Wherever "Stanivuković" shows up in the records below, copy the whole line.

• [Task inputs]
────

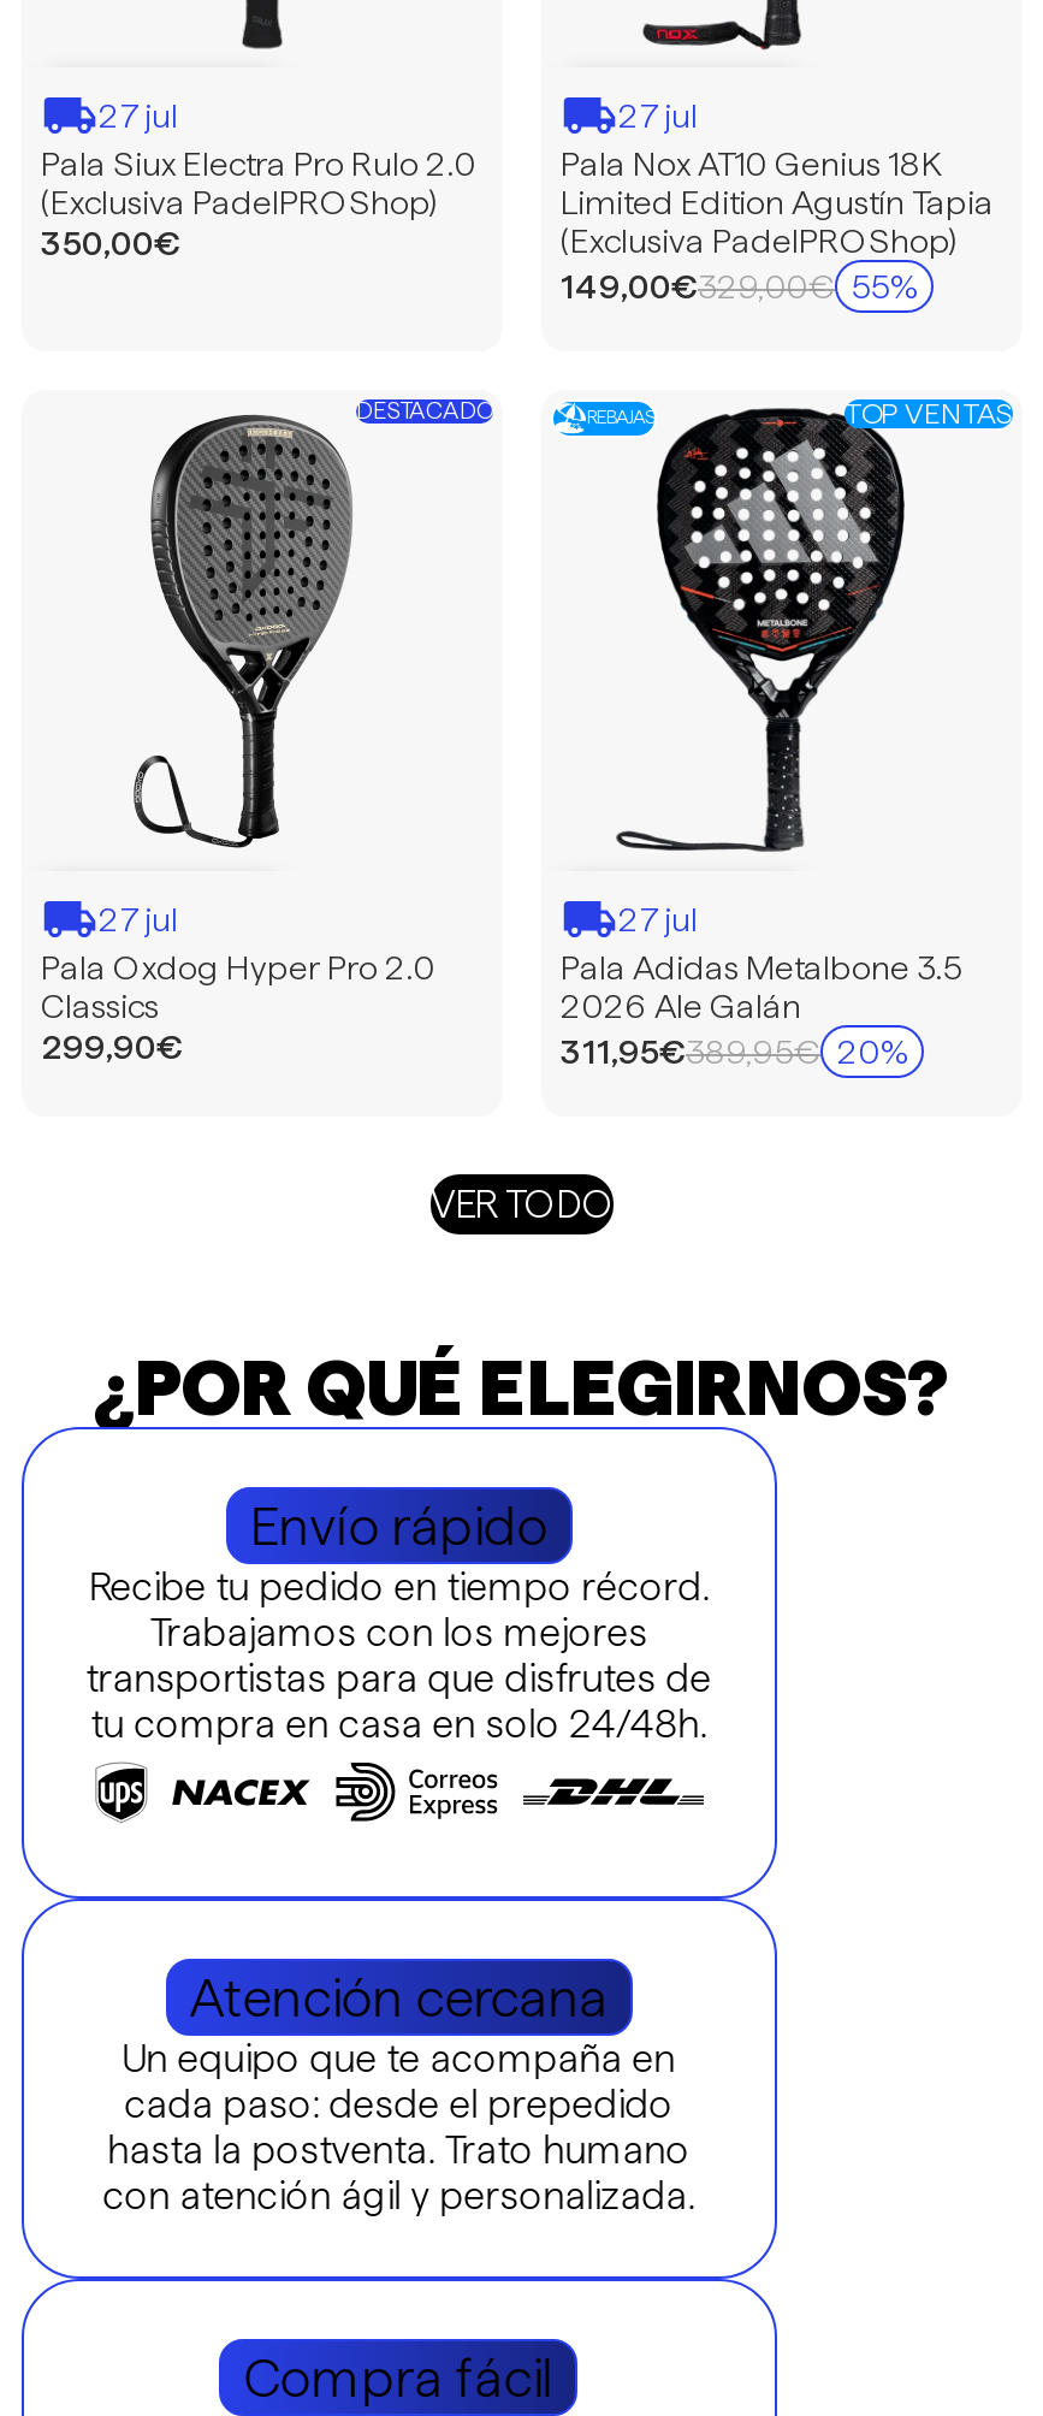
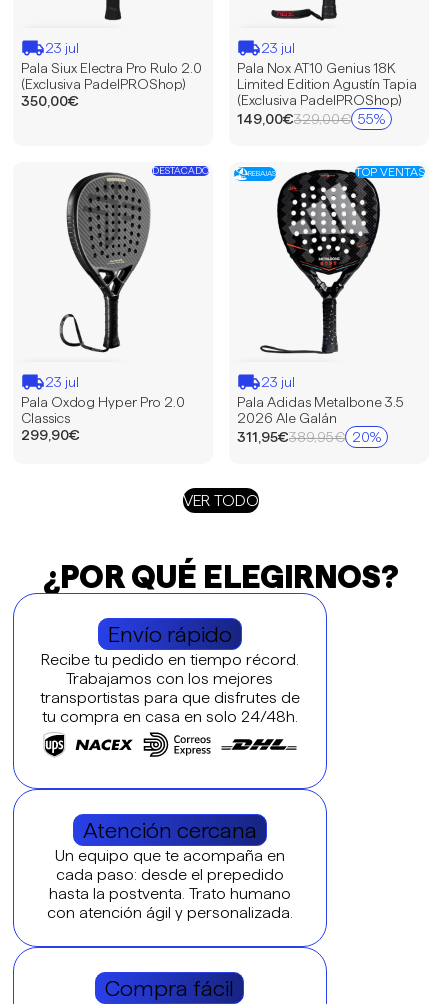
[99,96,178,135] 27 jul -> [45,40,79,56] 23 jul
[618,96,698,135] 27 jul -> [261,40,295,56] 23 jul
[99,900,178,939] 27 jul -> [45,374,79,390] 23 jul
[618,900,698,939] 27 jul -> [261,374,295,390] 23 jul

────

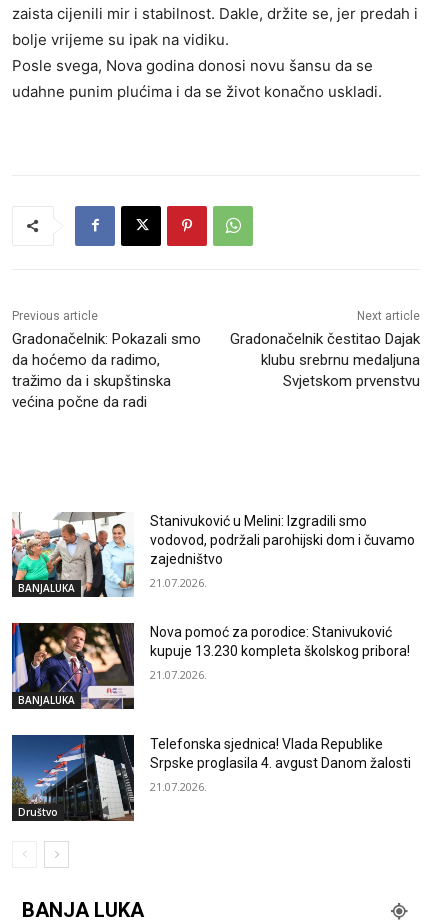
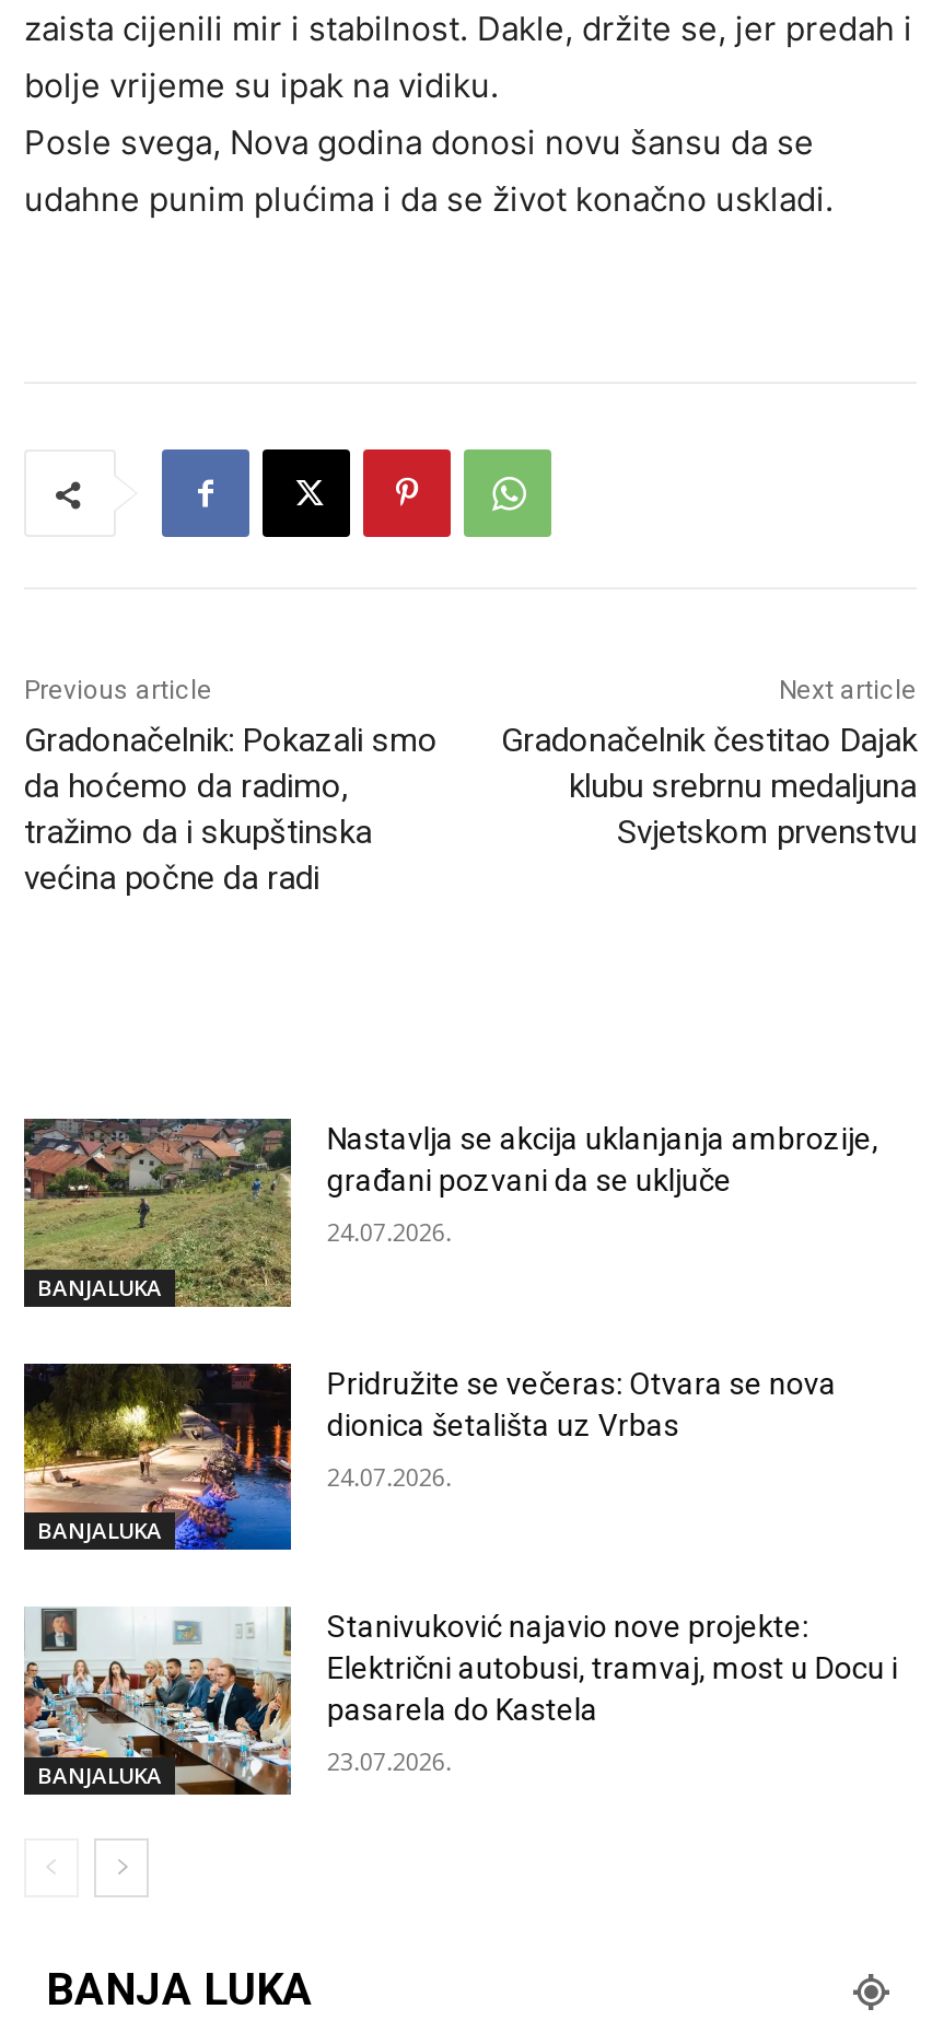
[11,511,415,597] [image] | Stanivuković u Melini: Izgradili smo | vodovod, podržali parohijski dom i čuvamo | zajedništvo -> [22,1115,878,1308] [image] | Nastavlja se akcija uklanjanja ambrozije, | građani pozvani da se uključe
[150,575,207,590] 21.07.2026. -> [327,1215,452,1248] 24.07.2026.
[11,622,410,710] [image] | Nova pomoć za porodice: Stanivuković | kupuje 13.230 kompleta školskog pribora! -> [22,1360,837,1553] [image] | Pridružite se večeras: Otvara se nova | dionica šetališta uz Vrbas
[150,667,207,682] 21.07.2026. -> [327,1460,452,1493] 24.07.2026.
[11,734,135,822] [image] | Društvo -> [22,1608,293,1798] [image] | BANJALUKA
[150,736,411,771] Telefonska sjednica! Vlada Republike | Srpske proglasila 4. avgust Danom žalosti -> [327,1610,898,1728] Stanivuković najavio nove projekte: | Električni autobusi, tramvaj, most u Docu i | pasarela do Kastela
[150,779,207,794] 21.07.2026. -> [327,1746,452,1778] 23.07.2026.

────

• [Task solution]
[11,511,415,597] [image] | Stanivuković u Melini: Izgradili smo | vodovod, podržali parohijski dom i čuvamo | zajedništvo -> [22,1115,878,1308] [image] | Nastavlja se akcija uklanjanja ambrozije, | građani pozvani da se uključe
[11,622,410,710] [image] | Nova pomoć za porodice: Stanivuković | kupuje 13.230 kompleta školskog pribora! -> [22,1360,837,1553] [image] | Pridružite se večeras: Otvara se nova | dionica šetališta uz Vrbas
[150,736,411,771] Telefonska sjednica! Vlada Republike | Srpske proglasila 4. avgust Danom žalosti -> [327,1610,898,1728] Stanivuković najavio nove projekte: | Električni autobusi, tramvaj, most u Docu i | pasarela do Kastela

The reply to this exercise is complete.